If so - don't worry they will get her through it !
If not - think its too late..... exams start in October for some schools

vintageyoda Wed 24-Jun-20 21:45:27

It's not too late for anything OP. Both my kids passed the 11+ and we did nothing more than familiarise them with the types of questions over the summer holiday ( and their tests were in early September).
If the child has the ability they don't need tuition.
My children both chose to do the test, I told them I felt confident they were able but it was their choice. A child should not go to a grammar school unless they embrace studying, they'll be miserable otherwise. I strongly believe is giving my children ownership over choices for their secondary schooling ( within a range of schools we both agree on).
A child who is happy at a comp will do better than a child who is miserable at a grammar. Grammars are not 'just better'. Let your daughter choose. Give her the best of your advice, answer her questions, search for info together and allow her to make her decision.

BostonCheers Wed 24-Jun-20 22:54:04

A 10 year old may well be 'happy' at a comp @vintageyoda, but that does not mean it is the best option for them or that it will allow the to reach their potential.

DS1 was desperate to attend the local comp with his mates at that age. Even better would have been to sit at home on his Xbox all day! Meanwhile said mates are in dead-end, minimum wage jobs (both were reasonably bright) while DS is just about to graduate from a top university.

DS was absolutely fine when he started at the grammar- he made lots of like-minded friends, all of whom were hardworking and ambitious. He is absolutely positive that he would not have achieved the same results had he gone to the comp with his mates.

10 year olds are not mature enough to think ahead to next week, never mind make a decision that will have lifelong implications and limit their future prospects.

My0My Thu 25-Jun-20 01:39:02

I suspect the job options and choices made by his friends were not down to the education on offer. Most likely they didn’t aspire to going to university or getting a great job. Perhaps parents had something to do with it? Your DS doesn’t know what he might have achieved elsewhere.
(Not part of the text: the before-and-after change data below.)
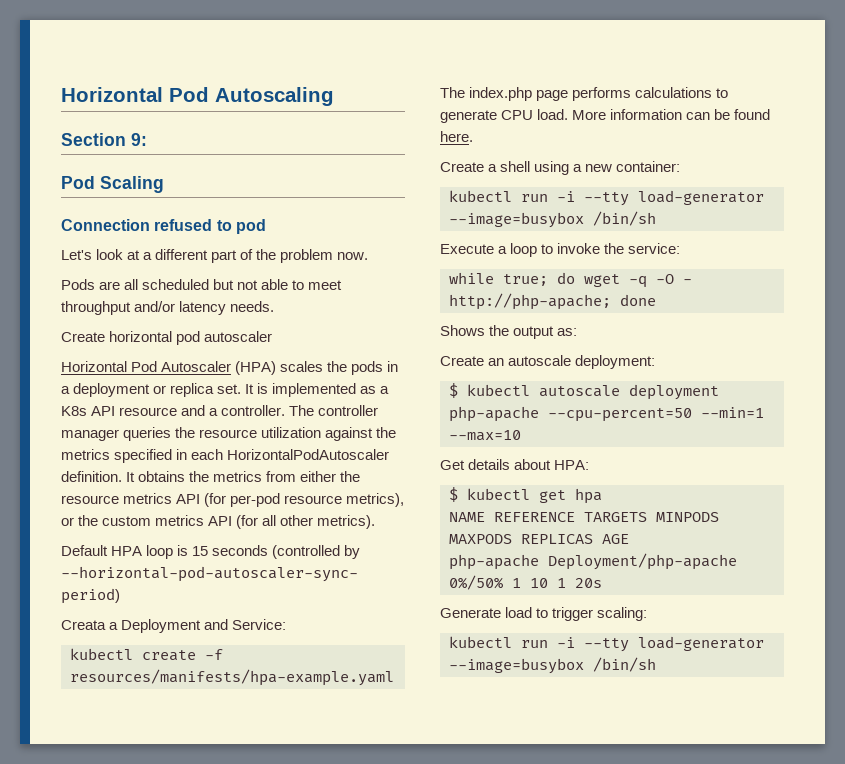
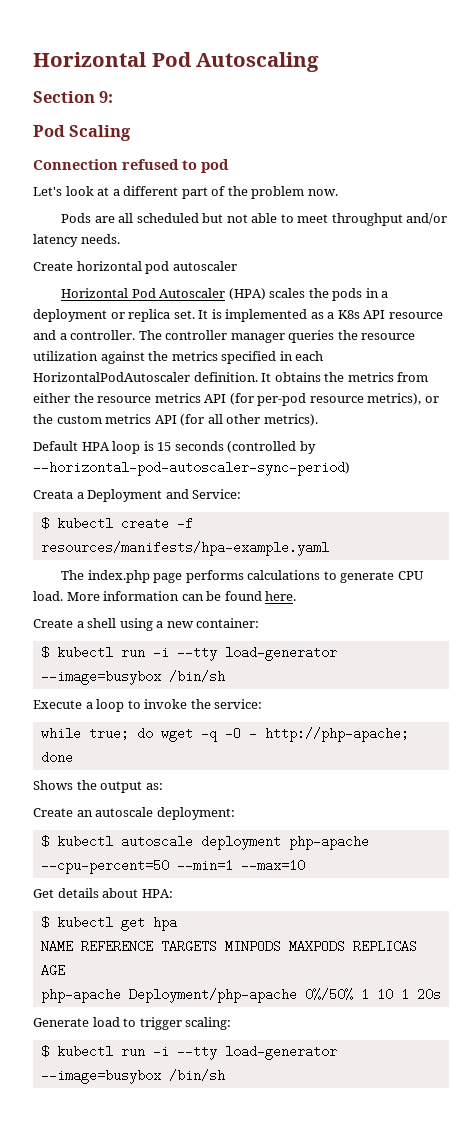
- kubectl create -f resources/manifests/hpa-example.yaml
+ $ kubectl create -f resources/manifests/hpa-example.yaml
  Create a shell using a new container:
- kubectl run -i --tty load-generator --image=busybox /bin/sh
+ $ kubectl run -i --tty load-generator --image=busybox /bin/sh
  Generate load to trigger scaling:
- kubectl run -i --tty load-generator --image=busybox /bin/sh
+ $ kubectl run -i --tty load-generator --image=busybox /bin/sh

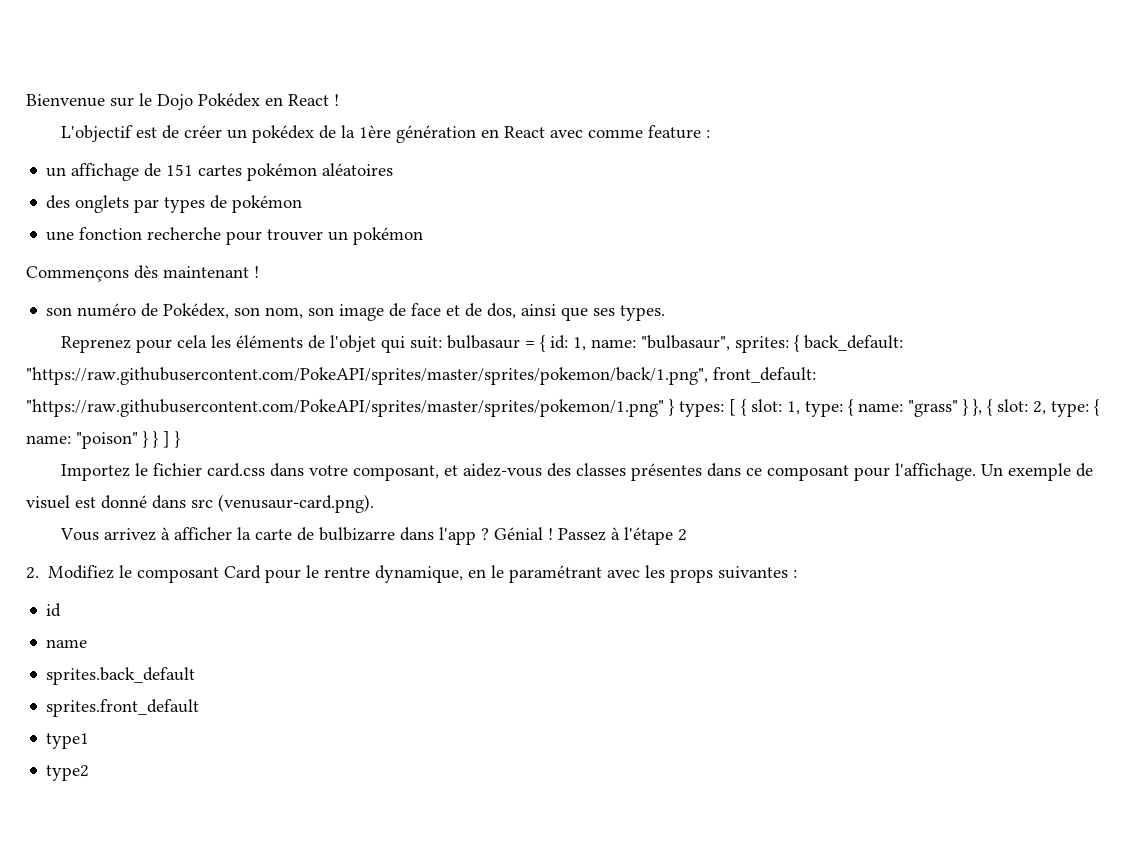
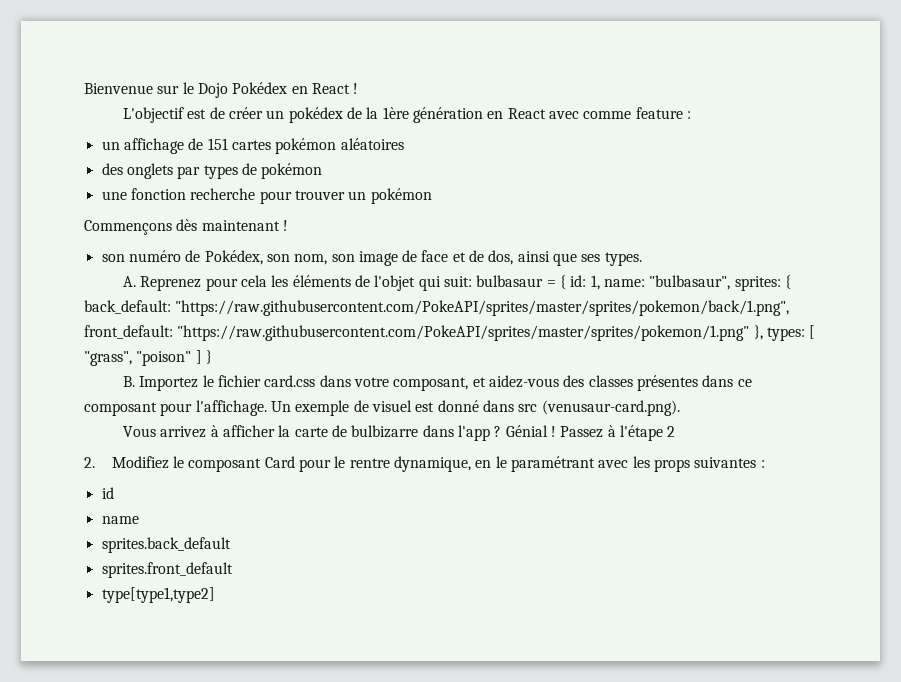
- Reprenez pour cela les éléments de l'objet qui suit: bulbasaur = { id: 1, name: "bulbasaur", sprites: { back_default: "https://raw.githubusercontent.com/PokeAPI/sprites/master/sprites/pokemon/back/1.png", front_default: "https://raw.githubusercontent.com/PokeAPI/sprites/master/sprites/pokemon/1.png" } types: [ { slot: 1, type: { name: "grass" } }, { slot: 2, type: { name: "poison" } } ] }
+ A. Reprenez pour cela les éléments de l'objet qui suit: bulbasaur = { id: 1, name: "bulbasaur", sprites: { back_default: "https://raw.githubusercontent.com/PokeAPI/sprites/master/sprites/pokemon/back/1.png", front_default: "https://raw.githubusercontent.com/PokeAPI/sprites/master/sprites/pokemon/1.png" }, types: [ "grass", "poison" ] }
- Importez le fichier card.css dans votre composant, et aidez-vous des classes présentes dans ce composant pour l'affichage.
+ B. Importez le fichier card.css dans votre composant, et aidez-vous des classes présentes dans ce composant pour l'affichage.
- type1
- type2
+ type[type1,type2]

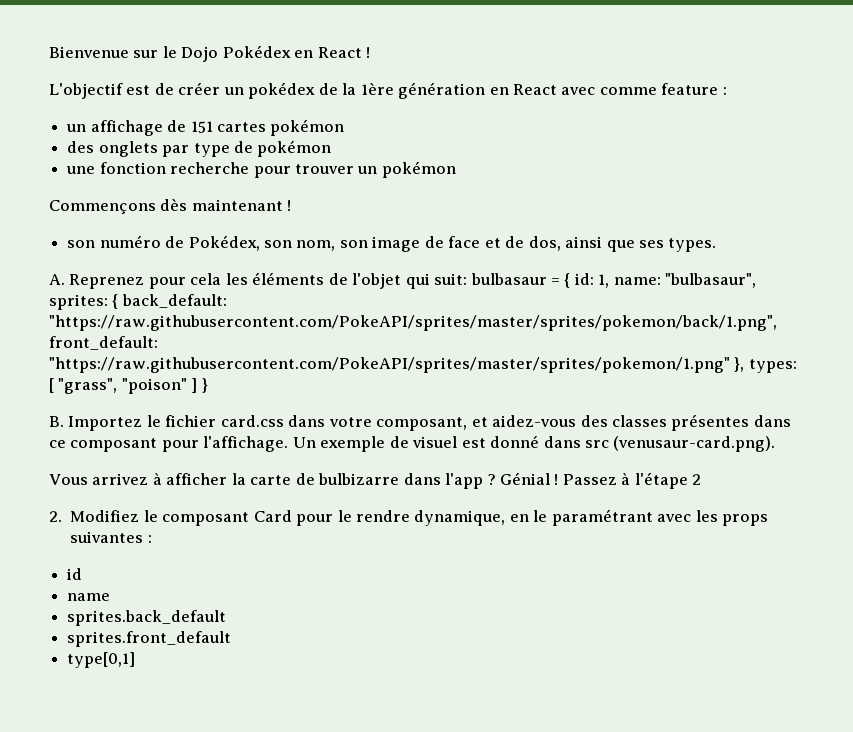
- un affichage de 151 cartes pokémon aléatoires
+ un affichage de 151 cartes pokémon
- des onglets par types de pokémon
+ des onglets par type de pokémon
- 2. Modifiez le composant Card pour le rentre dynamique, en le paramétrant avec les props suivantes :
+ 2. Modifiez le composant Card pour le rendre dynamique, en le paramétrant avec les props suivantes :
- type[type1,type2]
+ type[0,1]

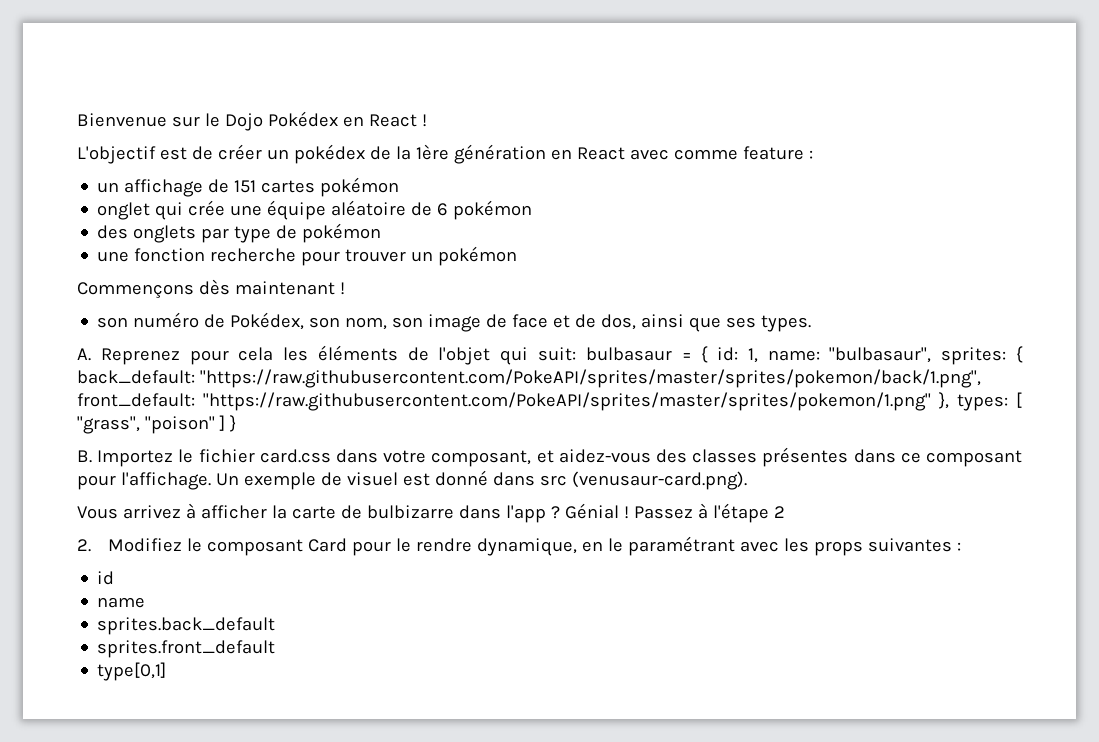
+ onglet qui crée une équipe aléatoire de 6 pokémon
He didn’t go!

Graduating from a top university isn’t the same as getting a fantastic career off the ground. There are very many decent comp schools that have aspirational DC and parents. These people are not purely in grammar schools. Neither do comp educated dc fail to get well paid jobs.

SJaneS48 Thu 25-Jun-20 06:25:59

Well exactly! For a start, grammars/non religious Selective’s aren’t an option in many counties. Some children will achieve better & feel more motivated in a State environment they are shining in than a grammar where they are middle/bottom. Agree with @My0My that your DS’ friends choices are not a reflection of the local school - there are plenty of slackers out there from all backgrounds!